Upon researching for smaller, portable cameras, I ran across the Fuji x100 mirrorless camera. I was immediately in love with this camera already for its old vintage film body look.  After researching for a few weeks, I finally pulled the trigger on my first mirrorless camera.  The Fuji x100 promised the same picture quality as any DSLR and it came with a 35mm equivalent f2.0 non-interchangeable lens.  

I was super excited taking this with me on a night out.  It was small enough to fit in my pocket and I was blown away with the quality when I loaded up the photos.  The only problem was the autofocus sucked so bad.  The EVF (Electronic View Finder) was also really weird.  I loved the old analog film body feel when I was dialing in my exposures, but everything else felt a little too electronic for me.  I went through 2 generations of the Fuji x100 series before I called it quits and went back to my DSLR.  

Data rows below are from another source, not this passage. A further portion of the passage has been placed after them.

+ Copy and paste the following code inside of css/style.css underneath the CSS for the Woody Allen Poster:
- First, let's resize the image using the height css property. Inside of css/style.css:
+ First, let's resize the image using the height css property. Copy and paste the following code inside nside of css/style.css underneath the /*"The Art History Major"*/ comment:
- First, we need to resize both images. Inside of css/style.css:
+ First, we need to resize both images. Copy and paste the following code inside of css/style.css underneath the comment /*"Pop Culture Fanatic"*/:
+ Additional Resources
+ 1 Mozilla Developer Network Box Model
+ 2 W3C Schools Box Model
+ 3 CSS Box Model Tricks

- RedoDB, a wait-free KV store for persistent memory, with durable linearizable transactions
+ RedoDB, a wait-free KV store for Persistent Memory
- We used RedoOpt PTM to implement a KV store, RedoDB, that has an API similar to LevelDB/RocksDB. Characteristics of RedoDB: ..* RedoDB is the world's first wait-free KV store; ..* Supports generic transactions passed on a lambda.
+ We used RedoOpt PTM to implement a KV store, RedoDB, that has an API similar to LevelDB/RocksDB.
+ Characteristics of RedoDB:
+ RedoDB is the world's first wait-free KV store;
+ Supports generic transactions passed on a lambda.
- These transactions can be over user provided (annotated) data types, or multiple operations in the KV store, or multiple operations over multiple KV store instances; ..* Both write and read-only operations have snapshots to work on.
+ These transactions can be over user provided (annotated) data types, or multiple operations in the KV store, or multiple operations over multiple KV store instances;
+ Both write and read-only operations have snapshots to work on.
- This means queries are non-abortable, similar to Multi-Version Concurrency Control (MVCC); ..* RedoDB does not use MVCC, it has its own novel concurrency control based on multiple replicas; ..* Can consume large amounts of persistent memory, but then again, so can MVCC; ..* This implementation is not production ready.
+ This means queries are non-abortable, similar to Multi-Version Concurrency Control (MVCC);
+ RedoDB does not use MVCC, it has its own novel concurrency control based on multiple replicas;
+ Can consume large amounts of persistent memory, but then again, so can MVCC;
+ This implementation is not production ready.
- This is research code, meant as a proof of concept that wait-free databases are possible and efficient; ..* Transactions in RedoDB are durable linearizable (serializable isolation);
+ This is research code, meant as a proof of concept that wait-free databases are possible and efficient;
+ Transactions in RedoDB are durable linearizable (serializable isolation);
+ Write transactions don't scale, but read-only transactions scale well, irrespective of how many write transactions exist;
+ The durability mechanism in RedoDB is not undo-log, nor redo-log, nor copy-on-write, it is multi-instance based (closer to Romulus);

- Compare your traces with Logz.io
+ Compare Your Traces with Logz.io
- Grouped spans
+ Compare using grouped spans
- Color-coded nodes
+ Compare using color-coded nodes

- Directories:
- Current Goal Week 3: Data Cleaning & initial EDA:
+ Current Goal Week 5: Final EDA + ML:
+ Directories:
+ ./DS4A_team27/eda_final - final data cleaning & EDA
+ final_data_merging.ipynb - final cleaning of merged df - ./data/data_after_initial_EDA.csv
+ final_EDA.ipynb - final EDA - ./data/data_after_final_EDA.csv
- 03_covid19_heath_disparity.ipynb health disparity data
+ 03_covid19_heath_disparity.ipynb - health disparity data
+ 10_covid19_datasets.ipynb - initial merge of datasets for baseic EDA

It wasn’t until a few years later when a videographer friend of mine was raving about his Sony mirrorless.  I kind of ignored the conversation until I heard it was the first full frame mirrorless camera.  After a few weeks or researching, I was sold on the Sonys, but a $2800 price tag for a camera and one lens combo was kind of steep for a “play camera”.  After another week or two of debating, I told myself that as long as I can use this smaller setup for my sessions, it would warrant the price.  That was what I sold myself on before pulling the trigger on a Sony a7s + a 55mm 1.8 Zeiss lens.   

As soon as it came in, I took it out for a session the next day.  I remember telling my clients that my big cameras were in the shop for repairs, so I had to use this little camera for today.  I remember the look on their faces before I told them I was kidding.

Fast forward to the end of the session, I rushed home to load the images on my computer.  I was absolutely blown away by the quality.  There’s a quote going around that says, “Zeiss is nice.”  I now understood the full meaning.  The sharpness and contrast from that lens just blew me away.  I decided to take it as my second body for a wedding that weekend.  At the time, I was a one body and change lens kind of guy.  I just couldn’t carry two DSLRs on my side anymore.  I decided to dig up my dual strap and have my Sony on the side of my hip.  It was a little confusing at the beginning of the day because I shoot from the LCD screen when I use the Sony.  I kept waiting for the live view to show up when I switched back to my Nikon body before realizing I needed to look through the viewfinder.

I was amazed at how well the camera focused.  The church wasn’t that dark, but it shot like a champ at the reception.  What shocked me was how clean the ISO was.  I knew from my research that the Sony a7s had amazing ISO capability.  It was labeled the ISO king at the time, so I pushed some extra high ISO on purpose to compare later in post-production.  I swear 6400 and even 12,800 iso looked like 3200iso on my d4.  Needless to say, I shot 90% of my shots from the Sony the following wedding.  What started off as a play camera ended up being my work camera.  I did a fire sale on all of my Nikons and made the complete switch to the Sony system.  A lot of people asked me why I didn’t buy a Nikon adapter and save myself from buying Sony lenses.  I wanted to go smaller and be more portable, so buying an adapter and keeping the big heavy DSLR lens defeated that purpose.  I loved how small all the lenses for the mirrorless lineup was.  

I shot exclusively on the Sonys for 2 years before recently making another complete switch to a different mirrorless camera system.  All of the Sony lenses were starting to be the same size and in some cases, bigger or heavier than DSLR lenses.  This defeated the purpose of why I made the switch to mirrorless in the first place.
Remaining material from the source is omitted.